Similarly, a second patient, a pregnant woman experiencing dyspnea and a dry cough, underwent a nasopharyngeal RT-PCR that yielded a negative result, despite her clinical presentation aligning with COVID-19. The virusmeter test, however, indicated a positive result. Consequently, healthcare professionals continued to investigate the case, and after 2 days, a COVID-19 diagnosis was confirmed through an RT-PCR test using sputum specimens. A bronchial aspirate sampling was not conducted due to its invasive nature and the associated risk of preterm delivery.

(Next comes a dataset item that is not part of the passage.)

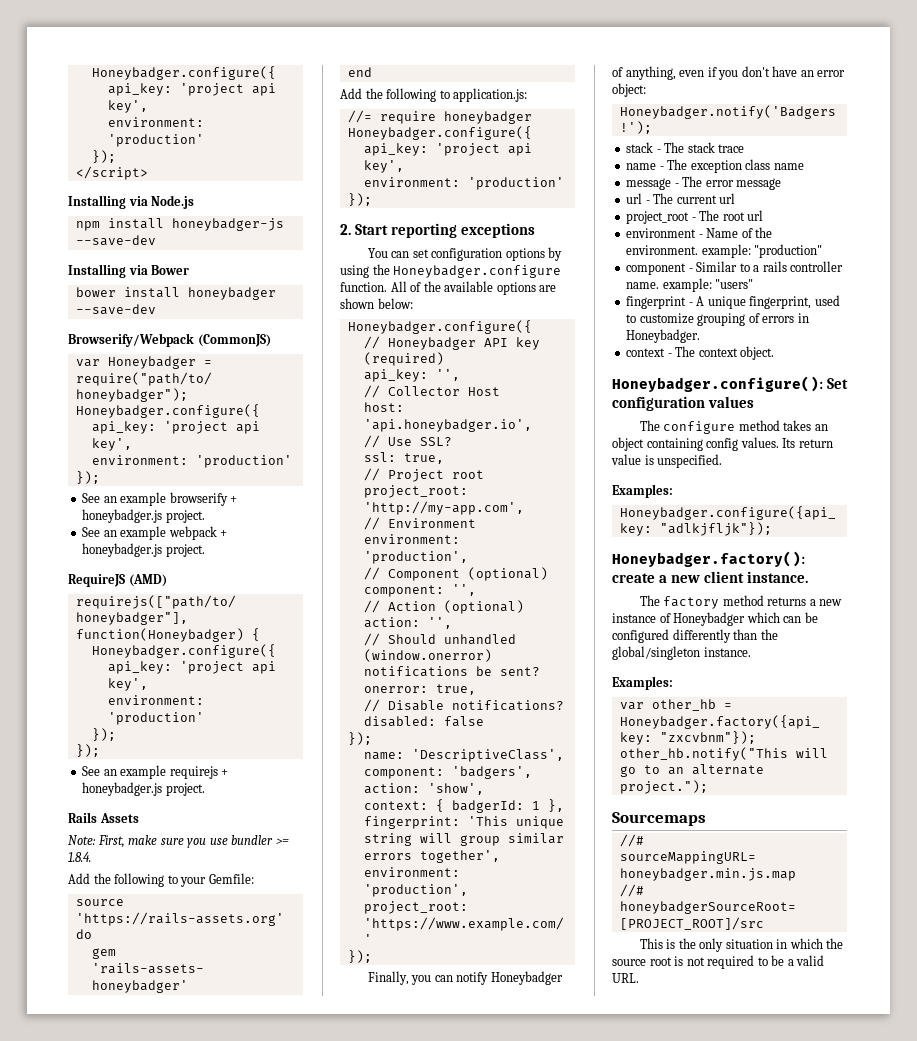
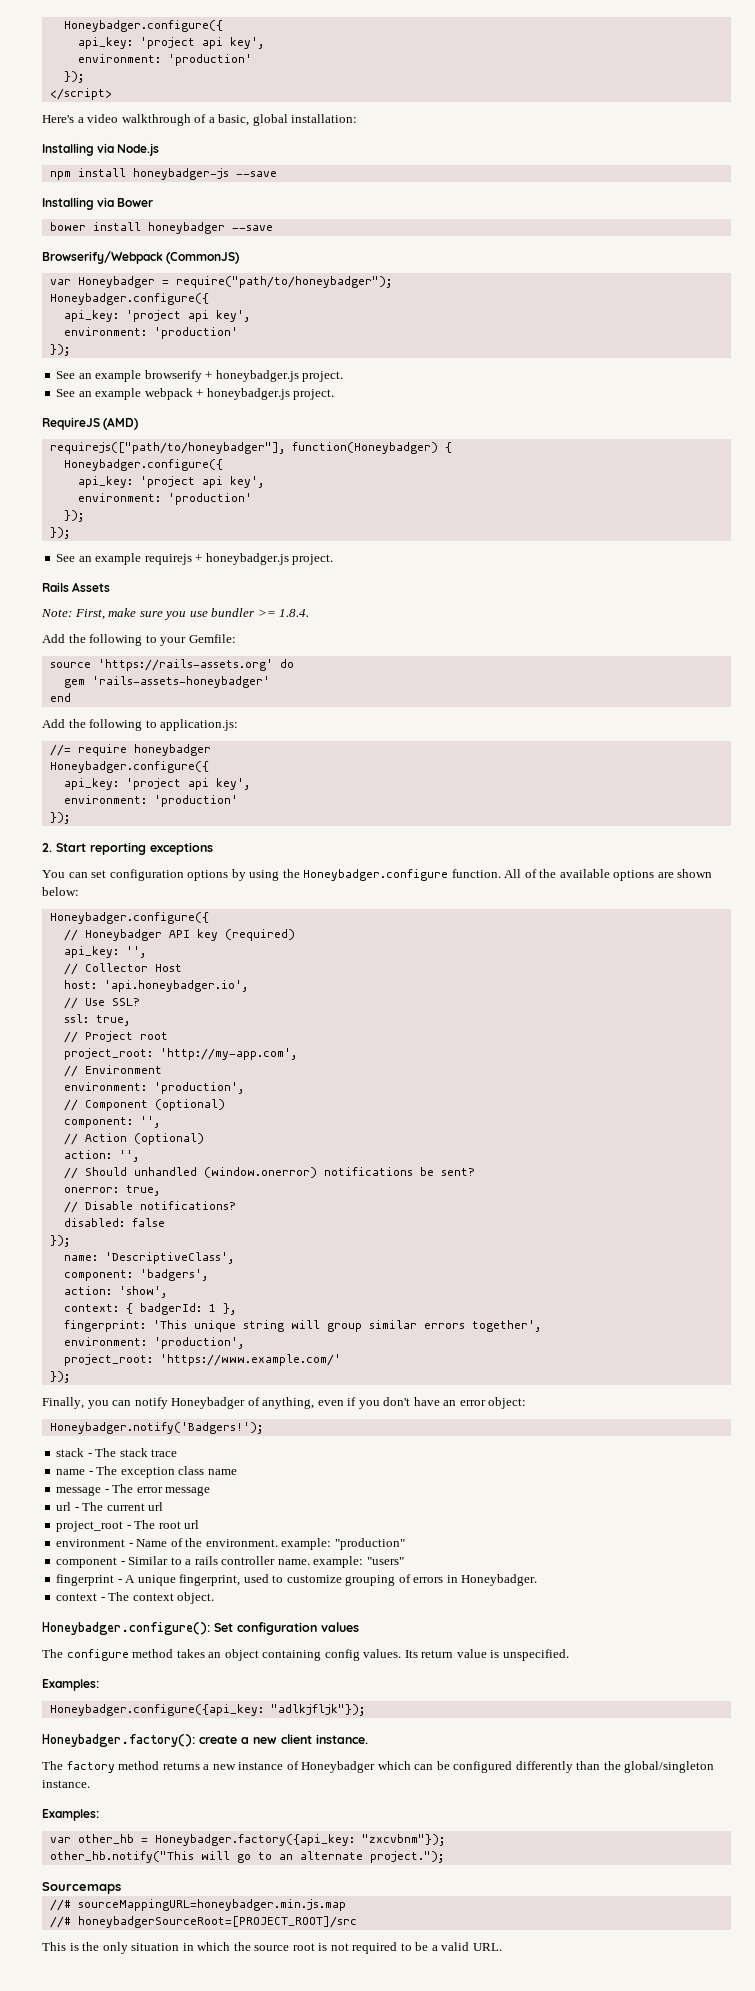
+ Here's a video walkthrough of a basic, global installation:
- npm install honeybadger-js --save-dev
+ npm install honeybadger-js --save
- bower install honeybadger --save-dev
+ bower install honeybadger --save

Due to its user-friendly design and accurate testing capabilities, the virusmeter can serve as a continuous monitoring tool for hospitalized patients, as illustrated in Fig. 6b. Additionally, the virusmeter allows for daily self-monitoring of disease regression by non-trained individuals with a high viral load, as depicted in Fig. 6c. This self-testing approach not only reduces the risk of infection for healthcare workers but also opens up a range of clinical applications, including assessments of infectivity and determination of the infection phase.

Conclusions

In summary, we developed a QCM-based breathalyzer, named the “virusmeter,” specifically engineered to differentiate between individuals with respiratory diseases exhibiting symptoms and healthy individuals. This process is completed within a swift 5-min timeframe, eliminating the need for additional sampling steps. The sensor captures exhaled air from the entire respiratory tract. To address the complexity of exhaled air samples, the proof-of-concept was conducted under meticulously controlled experimental conditions. Participants were instructed to refrain from eating, drinking, or smoking for at least 40 min before the test to prevent potential interference of VOCs with the sensor’s measurements.

The diagnostic capacity of the developed equipment was then assessed in a restricted population, comprising 54 symptomatic COVID-19 patients undergoing hospitalization with high viral loads, as well as 128 negative controls. Under these controlled conditions, the sensor demonstrated good clinical specificity (96.87%, 95% CI 92.2–99.1) and sensitivity (98.15%, 95% CI 90.1–100.0) for exhaled air-based diagnosis in the tested population (N = 182). Concerning the potential use for quantifying the viral load, virusmeter values appear to be associated with individual infectivity and disease severity, necessitating additional investigation.

This proof-of-concept introduces a promising method for utilizing piezoelectric sensors to diagnose respiratory diseases. The virusmeter, characterized by its affordability, sensitivity, selectivity, user-friendliness, and rapidity, provides an accessible method for end-users. Moreover, the equipment’s adaptability enables the modification of the bioreceptor to detect different variants of the same virus or even different viruses, which opens new avenues toward its application in several sanitary contexts.